Harold Evansky, president of Miami-based financial planning firm Evanksky & Katz and who years ago served as an NASD arbitrator, insisted that the system he observed was always "very fair."
But Evanksy, also a member of the Committee for the Fiduciary Standard, added that the rules governing broker conduct allow for behaviors that while technically not actionable violations, are, nevertheless, not in the client's best interests.
"I can tell you that I have been involved in cases which I felt concluded fairly, but not equitably," he said. "The standards of expected conduct in a broker arbitration case are lower than the fiduciary standards used in regular court."
FINRA President: Agreements Are Clear
Mary Schapiro, the former head of FINRA and who now heads the SEC, said earlier this month in testimony before the Financial Crisis Inquiry Commission that she supports bringing the fiduciary standard to all aspects of financial services, including brokers.
Brokers who find themselves fighting a claim in an arbitration case have no burden to prove that they acted in the client's best interest, only that rules were followed; the client has to prove that the broker did something wrong.

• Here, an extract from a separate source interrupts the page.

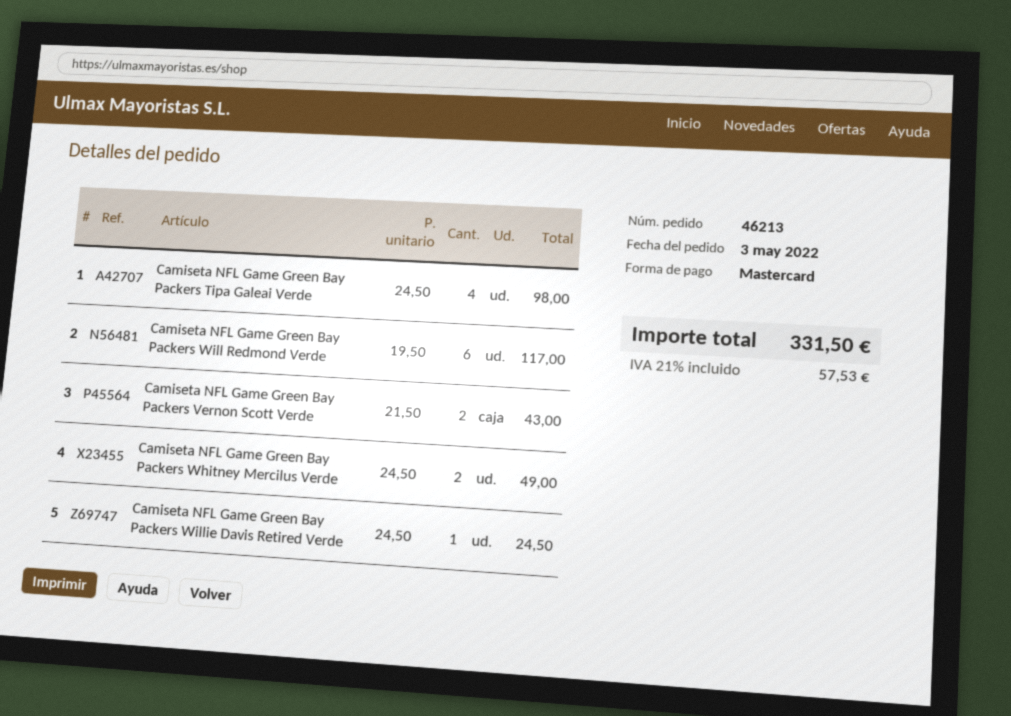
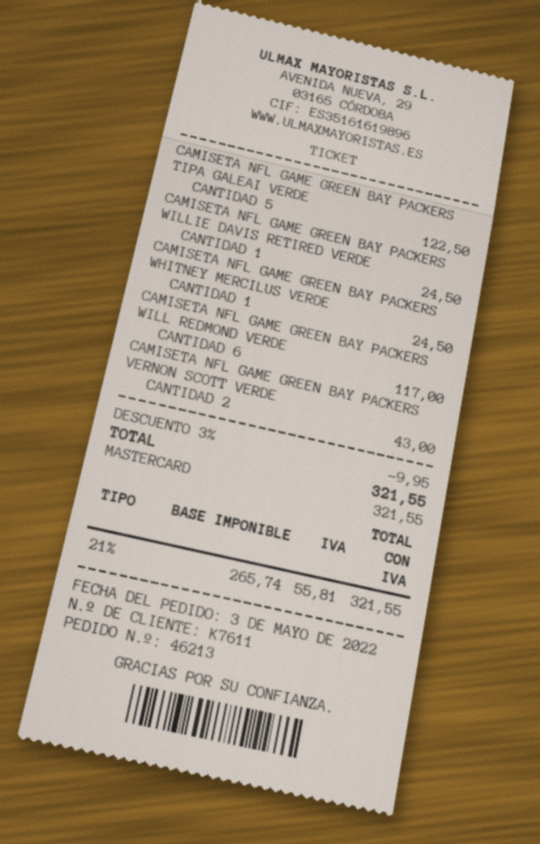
Camiseta NFL Game Green Bay Packers Tipa Galeai Verde: 4 for 98.00 -> 5 for 122.50
Camiseta NFL Game Green Bay Packers Whitney Mercilus Verde: 2 for 49.00 -> 1 for 24.50
discount: none -> 3% = 9.95
tax: 21% = 57.53 -> 21% = 55.81
total: 331.50 -> 321.55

In cases involving a breach of fiduciary responsibility, the burden is on the investment adviser to show that he or she followed a prudent process, according to Rostad.
Included in the many components to major, sweeping financial reforms being proposed in the House and Senate, and by the Obama administration, are measures that would prohibit or restrict the longstanding brokerage industry practice of mandatory, pre-dispute arbitration, giving clients who want it the right to pursue claims in a regular court of law.
FINRA rules do not require investors to arbitrate disputes with their brokerage firm. Similarly, the rules do not require firms to include a pre-dispute arbitration section in customer agreement, although this is a standard industry practice.
In Congressional testimony last year, FINRA president Richard Ketchum explained that "this is a matter of contract between firms and their customers. To protect investors, however, we do require firms to clearly and conspicuously state the nature and implications of the pre-dispute arbitration agreement."
The Obama administration has proposed, as part of its regulatory reform plan, which includes proposed Investor Protection Act, that Congress authorize the SEC to restrict or prohibit mandatory arbitration agreements. Measures that would end mandatory arbitration are included in financial reforms passed in the House, and in the Senate, where reform legislation has not yet passed. The Comptroller General is also studying arbitration reform.
In his prepared testimony last year, Ketchum said: "FINRA has long maintained that a determination about whether mandatory arbitration agreements should be allowable is a decision best made by Congress and the SEC. Our view is that Congressional or SEC action is necessary in light of Supreme Court precedent that upholds the ability of firms to contract in this way with customers. As such, we do not object to the Administration's proposal."